Igor se leva et fit les cent pas dans la chambre.
« Elle est comme ça, ta mère : stricte, mais au fond, gentille. »
« Stricte ? » Alla se retourna vivement vers lui. « Elle me traite comme une domestique ! Tu te souviens de ton anniversaire ? J’ai passé la soirée entière en cuisine à préparer, laver, ranger. Et ta mère, assise avec les invités, me critiquait sur mon incompétence. »
« Alleluia, pas de vieux souvenirs… »
« Ça date d’il y a un mois ! »
Igor s’arrêta devant elle et posa les mains sur ses épaules.
« Écoute, c’est peut-être l’occasion de rétablir la paix. Vous vivrez ensemble, vous verrez… »
Alla se dégagea de son étreinte.
« Igor, je t’en supplie. Partons à la mer. Ou au moins restons en ville pour nous détendre. J’ai tellement besoin de souffler après cette année. »
« Pour la mer, il faut de l’argent… » Igor soupira. « Chez ma mère, c’est gratuit. »
« Gratuit ? » Alla éclata d’un rire amer. « Je vais y travailler comme un cheval ! Désherbage, ménage, cuisine pour toute ta parentèle. »
« Quelle parentèle ? »
« Toi, tu sais très bien : ta tante Lida et ses enfants viennent sans cesse. Le voisin Kolia passe tous les soirs. Ils mangeront, mais qui fera le ménage ? »
Igor s’affaissa dans le fauteuil et se passa les mains sur le visage.

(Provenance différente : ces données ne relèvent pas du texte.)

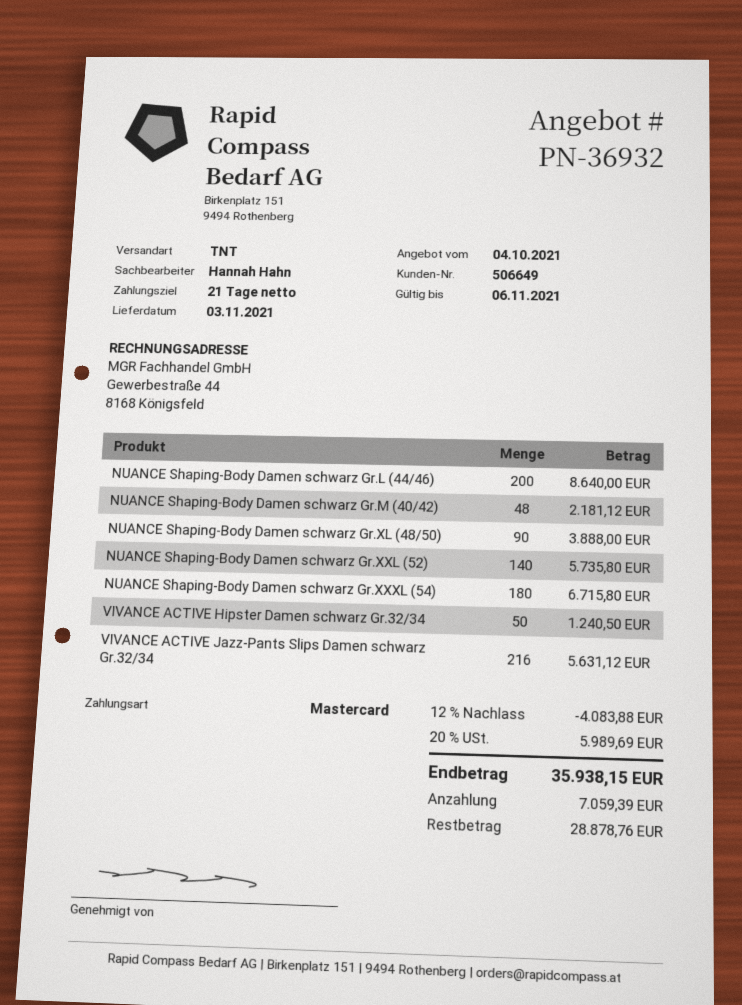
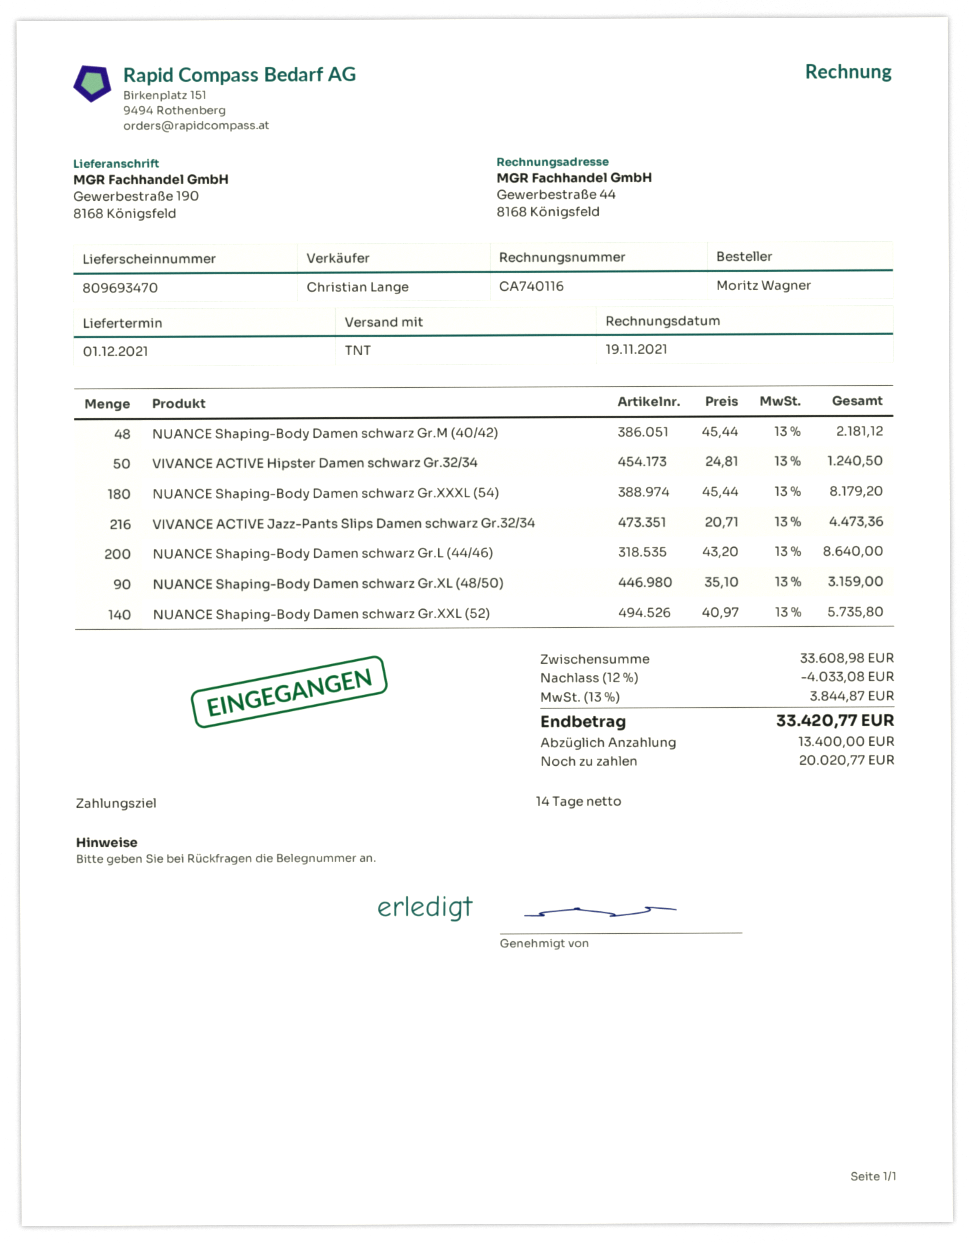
delivery date: 2021-11-03 -> 2021-12-01
payment terms: 21 days -> 14 days
sales rep: Hannah Hahn -> Christian Lange
NUANCE Shaping-Body Damen schwarz Gr.XL (48/50): 90 for 3888.00 -> 90 for 3159.00
NUANCE Shaping-Body Damen schwarz Gr.XXXL (54): 180 for 6715.80 -> 180 for 8179.20
VIVANCE ACTIVE Jazz-Pants Slips Damen schwarz Gr.32/34: 216 for 5631.12 -> 216 for 4473.36
discount: 12% = 4083.88 -> 12% = 4033.08
tax: 20% = 5989.69 -> 13% = 3844.87
total: 35938.15 -> 33420.77
deposit: 7059.39 -> 13400.00
balance: 28878.76 -> 20020.77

« Maman dit que la maison se délite : le toit fuit, la clôture penche. Elle ne peut pas tout gérer seule. »
« Qu’elle engage des ouvriers ! »
« Avec quelle pension minable ? »
Alla s’assit en face de lui, la voix adoucie par une pointe de supplique.
« Igor, comprends-moi. Je travaille comme comptable, toute l’année entre chiffres, rapports et audits. J’ai besoin de déconnecter, de me détendre, pas de creuser des parterres sous les ordres de ta mère. »
« Juste une semaine, » insista-t-il en se penchant vers elle. « Dix jours au maximum. »
« Et après ? Raisa Mikhaïlovna dira : “Vous repartez déjà ? Il reste tant à faire.” Et mon congé sera gâché. »
« Non, pas du tout. »
« Si ! » Alla se leva et alla vers la fenêtre. « Ta mère est un as pour faire faire aux gens ce qu’elle veut. »
Igor la rejoignit et la prit dans ses bras par-derrière.
« Alla, je me sens si mal vis-à-vis de maman. Elle compte sur nous. »
« Elle compte sur moi, » corrigea Alla. « Toi, elle te traite en maître. »
« Mais tu dis n’importe quoi… »
« Pas du tout. Tu te souviens de l’été dernier ? Toi à pêcher avec Kolia, et moi à nettoyer le sol toute la journée. »
Igor se tut. Alla avait raison, mais l’accepter lui coûtait.
Il la regarda d’un air de chiot battu. C’était injuste.
« D’accord, » céda enfin Alla. « Dix jours seulement. Et si elle commence à m’exploiter, je m’en vais. »
« Merci, ma chérie ! » Igor la serra fort dans ses bras. « Tu verras, tout ira bien. »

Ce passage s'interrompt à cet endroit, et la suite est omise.